Under established principles of estoppel and particularly in the context of the defense of estoppel by entrapment, defendants to a criminal action are protected and should not be prosecuted if they have reasonably relied on statements from the government indicating that their conduct is not unlawful. That principle should be applied to potential defendants as well, the plaintiffs in this action. Such parties, courts have noted, are “person[s] sincerely desirous of obeying the law”. They “accepted the information as true and [were]…not on notice to make further inquiries.” U.S. v. Weitzenhoff, 1 F. 3d 1523, 1534 (9th Cir. 1993).
The US Constitution figures prominently in the legal challenge as well. The 9th Amendment says that “The enumeration in the Constitution, of certain rights, shall not be construed to deny or disparage others retained by the people.” The NORML attorneys argue that threatening seizure of property and criminal sanctions violates the rights of the people to “consult with their doctors about their bodies and health.”
The 10th Amendment provides that “The powers not delegated to the United States by the Constitution, nor prohibited by it to the States, are reserved to the States respectively, or to the people.” The NORML attorneys argue that the States have the “primary plenary power to protect the health of its citizens” and since the government has recognized and not attempted to stop Colorado’s state-run medical marijuana dispensary program, it cannot suggest Colorado has a state’s right that California does not.
The 14th Amendment says that all citizens have equal protection under the law. The NORML attorneys argue that the federal government:
1. Actively provides cannabis for medical purposes to individuals through its own IND program.
2. Actively allows patients in Colorado to access medical cannabis through a state-licensing system that allows individuals to make profit from the sales of medical cannabis.

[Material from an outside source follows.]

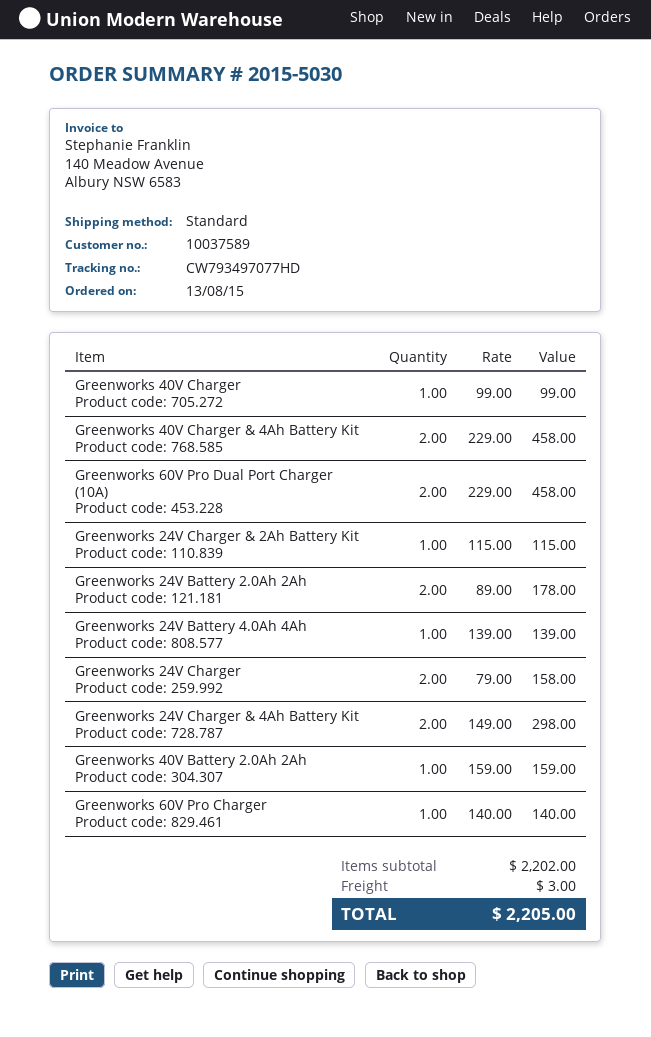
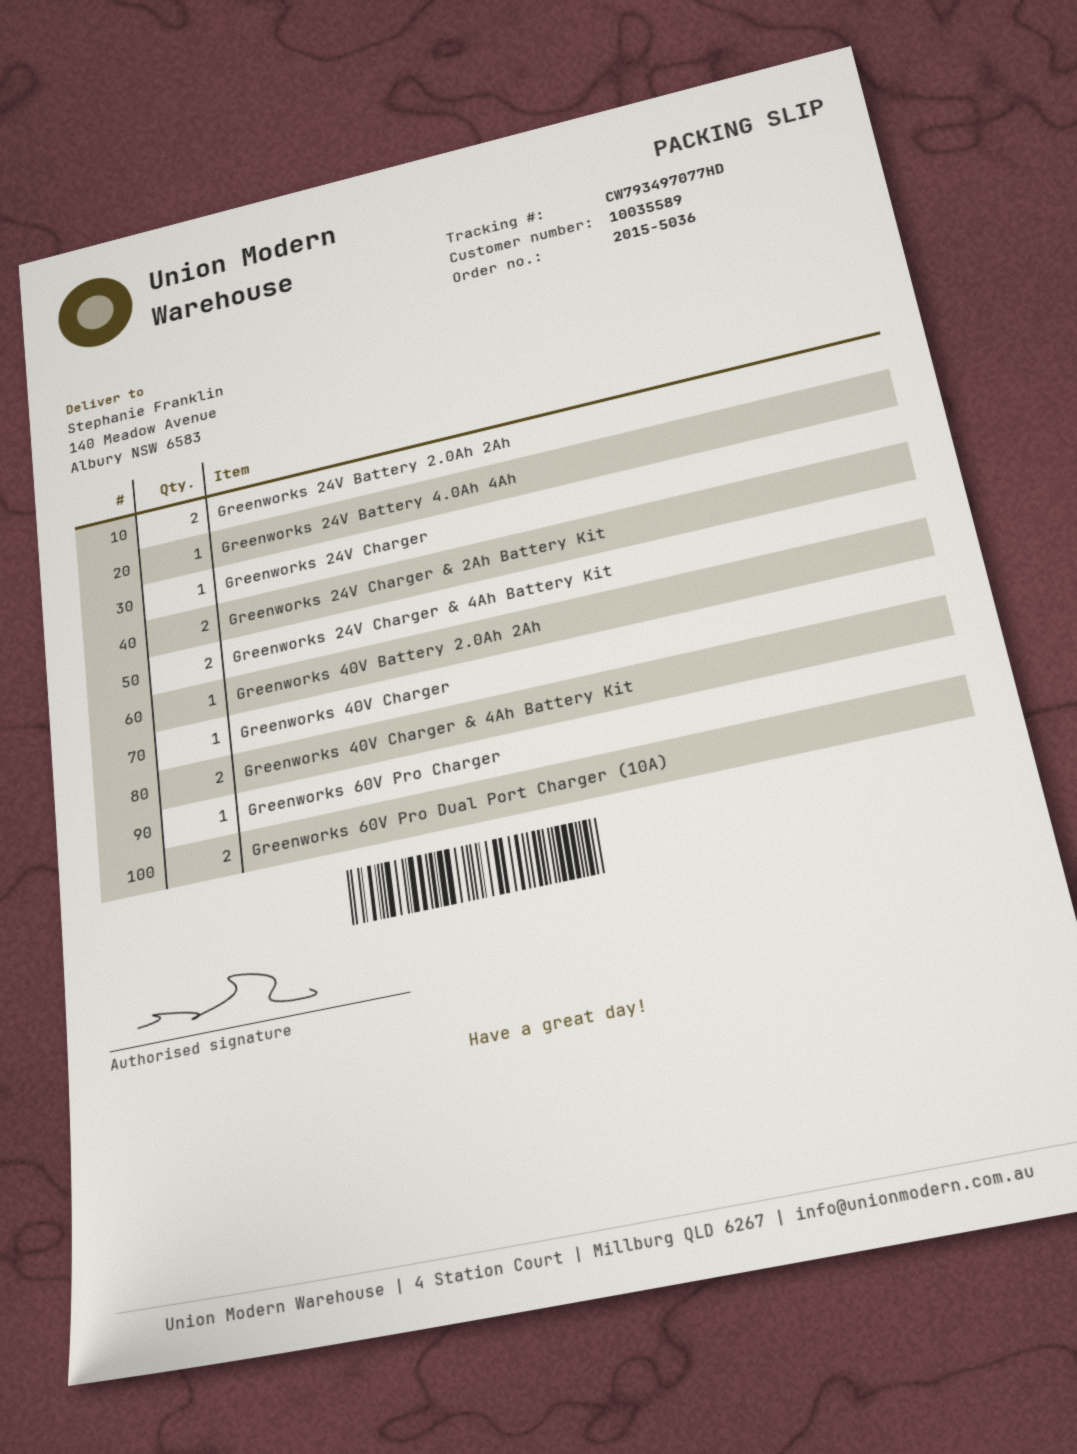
order number: 2015-5030 -> 2015-5036
customer number: 10037589 -> 10035589
Greenworks 24V Charger & 2Ah Battery Kit: 1 -> 2
Greenworks 24V Charger: 2 -> 1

3. Actively restricts scientific research into the medical value and use of cannabis to alleviate human suffering and pain.Thus, according to Kumin, Michael, and Silber, the government can’t be allowing Colorado medical marijuana commerce, engaging it its own IND program that mails 300 joints a month to four federal medical marijuana patients yet squelching all attempts to study medical value of marijuana, then have a rational basis for shutting down medical marijuana dispensaries in California. Under the 14th Amendment, the feds can’t treat Californians differently than Coloradoans and differently than four US citizens who get legal federal medical marijuana.
Finally, while acknowledging that Raich v. Gonzales 545 US 1 (2005) set the precedent that the Constitution’s Interstate Commerce Clause does allow the feds to prosecute California’s medical marijuana, the NORML attorneys argue:
…it is still difficult to imagine that marijuana grown only in California, pursuant to California State law, and distributed only within California, only to California residents holding state-issued cards, and only for medical purposes, can be subject to federal regulation pursuant to the Commerce Clause. For that reason, Plaintiffs preserve the issue for further Supreme Court review, if necessary and deemed appropriate.
We will keep you posted on all updates related to this groundbreaking lawsuit. Archive of our interview with the lead attorneys in this case is available in our “Audio/Video” section on The NORML Network.
Click here to join NORML today and help us in the fight to legalize marijuana.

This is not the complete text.